O ponto central do modelo salvadorenho, segundo Ferrugem, foi tratar facções como organizações terroristas e aplicar uma lógica de direito penal do inimigo contra criminosos faccionados. A mesa reconhece o resultado prático, mas não ignora o custo institucional: concentração de poder, fragilização de freios e contrapesos e dúvidas sobre devido processo. Ferrugem cita o caso do jornal El Faro, cujos jornalistas se dizem perseguidos após acusarem Bukele de negociar com facções; o governo, por sua vez, afirma que havia ligação com dinheiro do tráfico. A conclusão não é fechada: há liberdade de crítica no país, mas também sinais de risco quando Executivo, Legislativo, Judiciário e acusação pública ficam alinhados ao mesmo líder.

A comparação com o Brasil ocupa a maior parte do debate. Palumbo e Basson sustentam que a polícia trabalha em um ambiente de desconfiança institucional, com audiência de custódia, corregedorias, baixos salários, falta de efetivo, equipamentos insuficientes e leis que reduzem o custo do crime. Eles relatam experiências em cadeias, operações contra roubos e furtos, e a dificuldade de manter preso quem reincide. Palumbo afirma que, em São Paulo, a queda dos homicídios não deve ser atribuída apenas ao governo, mas à disciplina imposta pelo PCC, que proibiu mortes que atrapalhavam o comércio de drogas e passou a ocultar corpos em cemitérios clandestinos.
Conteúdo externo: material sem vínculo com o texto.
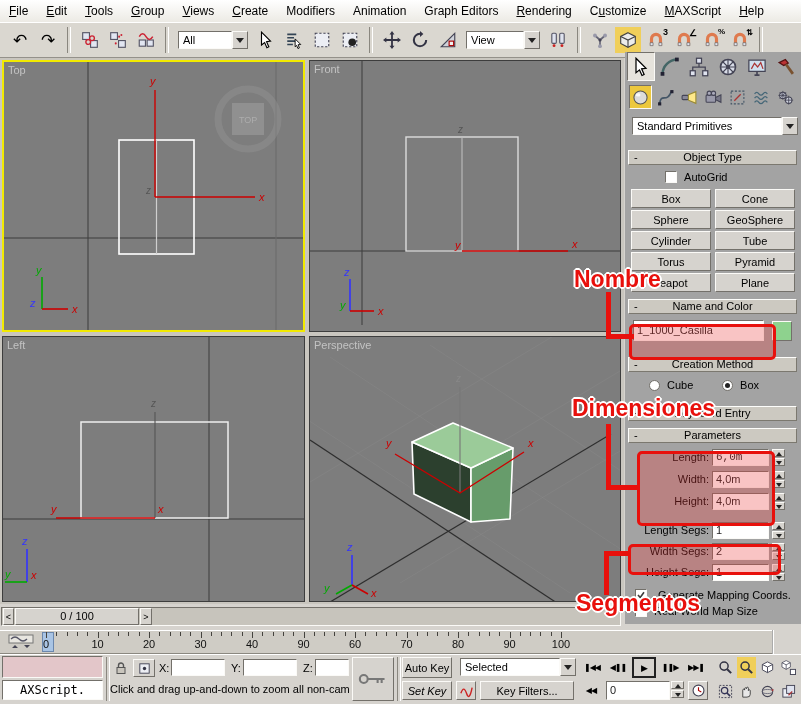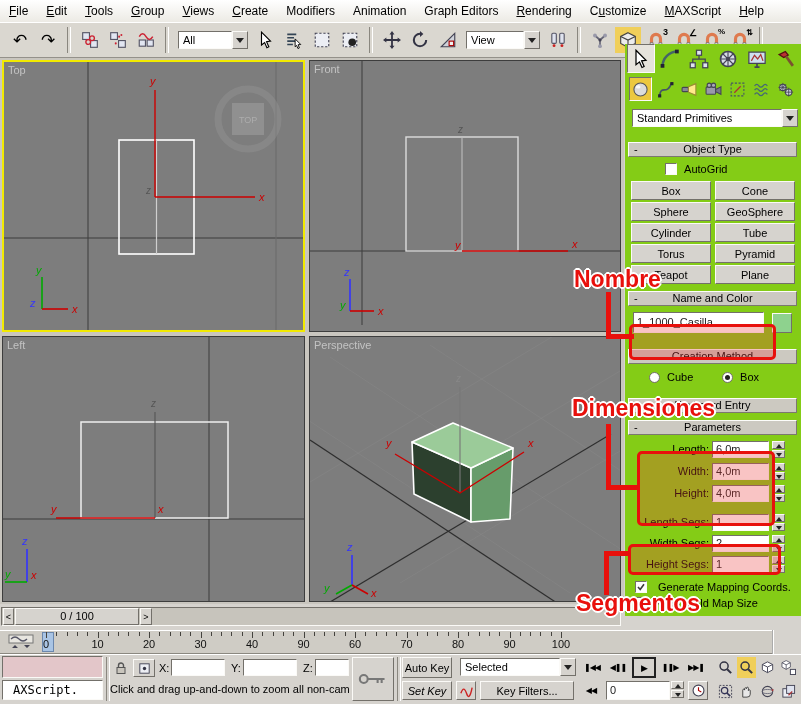--- a/index.html
+++ b/index.html
@@ -45,21 +45,21 @@
   #ts-prev{position:absolute;left:1px;top:0px;width:11px;height:17px;font-size:9px;}
   #ts-next{position:absolute;left:138px;top:0px;width:12px;height:17px;font-size:9px;}
   #ruler{position:absolute;left:0;top:630px;width:772px;height:24px;background:#cfccc5;
      border-top:1px solid #fff;border-bottom:1px solid #8b8880;box-sizing:border-box;}
   #rulerstub{position:absolute;left:772px;top:630px;width:29px;height:24px;background:#d6d3ce;border-left:2px groove #fff;}
   .tick{position:absolute;top:1px;width:1px;background:#44423d;}
   .ticknum{position:absolute;top:7px;width:24px;text-align:center;font-size:11px;color:#111;}
   #framemarker{position:absolute;left:42px;top:1px;width:12px;height:20px;background:#a9c4e4;border:1px solid #6b87ad;box-sizing:border-box;}
   #minicurve{position:absolute;left:8px;top:3px;width:26px;height:17px;}
   
-  #cmdpanel{position:absolute;left:625px;top:44px;width:176px;height:572px;background:#84cc16;}
+  #cmdpanel{position:absolute;left:625px;top:52px;width:176px;height:572px;background:#a3a3a3;}
   .ptab{position:absolute;top:0;width:28px;height:29px;display:flex;align-items:center;justify-content:center;}
   .ptab svg{width:20px;height:20px;}
   .ptab.on{background:#e6e3dc;border:1px solid;border-color:#73706a #fbfaf7 #fbfaf7 #73706a;box-sizing:border-box;}
   .sub{position:absolute;top:33px;width:23px;height:24px;display:flex;align-items:center;justify-content:center;}
   .sub svg{width:17px;height:17px;}
   .sub.on{background:#ecc83e;border:1px solid;border-color:#73706a #fbfaf7 #fbfaf7 #73706a;box-sizing:border-box;}
   .rh{position:absolute;left:3px;width:169px;height:15px;background:#ccc9c1;
      border:1px solid;border-color:#fdfdfb #7b786f #7b786f #fdfdfb;box-sizing:border-box;
      text-align:center;line-height:13px;font-size:11px;}
   .rh .tg{position:absolute;left:5px;top:0;}
@@ -730,21 +730,21 @@
       <span class="tg">+</span>
       <span>Keyboard Entry</span>
     </div>
 
     <div class="rh" style="top:376px;">
       <span class="tg">-</span>
       <span>Parameters</span>
     </div>
     <div id="dimrows">
         <span class="flabel" style="left: 2px; top: 397px;">Length:</span>
-        <span class="field" style="left: 87px; top: 397px; width: 57px;">6,0m</span>
+        <span class="field" style="left: 87px; top: 397px; width: 57px; font-family: Liberation Mono, monospace;">6,0m</span>
         <span class="spin" style="left: 147px; top: 397px;">
           <span class="u raised">
             <b></b>
           </span>
           <span class="d raised">
             <b></b>
           </span>
         </span>
         <span class="flabel" style="left: 2px; top: 419px;">Width:</span>
         <span class="field" style="left: 87px; top: 419px; width: 57px;">4,0m</span>
@@ -808,21 +808,21 @@
     </div>
     <div style="position:absolute;left:10px;top:553px;">
       <span class="chk"></span>
       <span style="margin-left:4px;">Real-World Map Size</span>
     </div>
   </div>
 
   <div id="statusbar">
     <span class="sunken" style="position:absolute;left:2px;top:1px;width:101px;height:22px;background:#e3c6c9;display:inline-block;box-sizing:border-box;"></span>
     <span class="sunken" style="position:absolute;left:2px;top:25px;width:101px;height:20px;display:inline-block;box-sizing:border-box;
-          font-family:'DejaVu Sans Mono',monospace;font-size:12px;line-height:18px;padding-left:10px;">AXScript.</span>
+          font-family:'DejaVu Sans Mono',monospace;font-size:12px;line-height:18px;padding-left:17px;">AXScript.</span>
     <span class="sbvsep" style="left:106px;"></span>
 
     <span class="btn" style="position:absolute;left:111px;top:4px;width:20px;height:18px;">
         <svg width="16" height="16">
           <use href="#i-lock"></use>
         </svg>
       </span>
     <span class="btn raised" style="position:absolute;left:133px;top:4px;width:22px;height:18px;">
         <svg width="15" height="15">
           <use href="#i-absgrid"></use>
Ferrugem amplia o quadro ao lembrar que a América Latina reagiu ao trauma das ditaduras com uma cultura jurídica voltada a conter o Estado policialesco. Para ele, esse movimento tinha razões compreensíveis, mas ajudou a criar um vácuo no qual facções cresceram, se institucionalizaram e se tornaram transnacionais. As propostas debatidas vão de classificar facções como terroristas a misturar presos faccionados, impor trabalho obrigatório, rever progressão de regime, reduzir a maioridade penal e transformar auxílio-reclusão em auxílio à vítima. A pergunta que permanece é se o Brasil ainda consegue endurecer contra o crime por vias institucionais ordinárias ou se a demora aumenta o apetite social por soluções de exceção.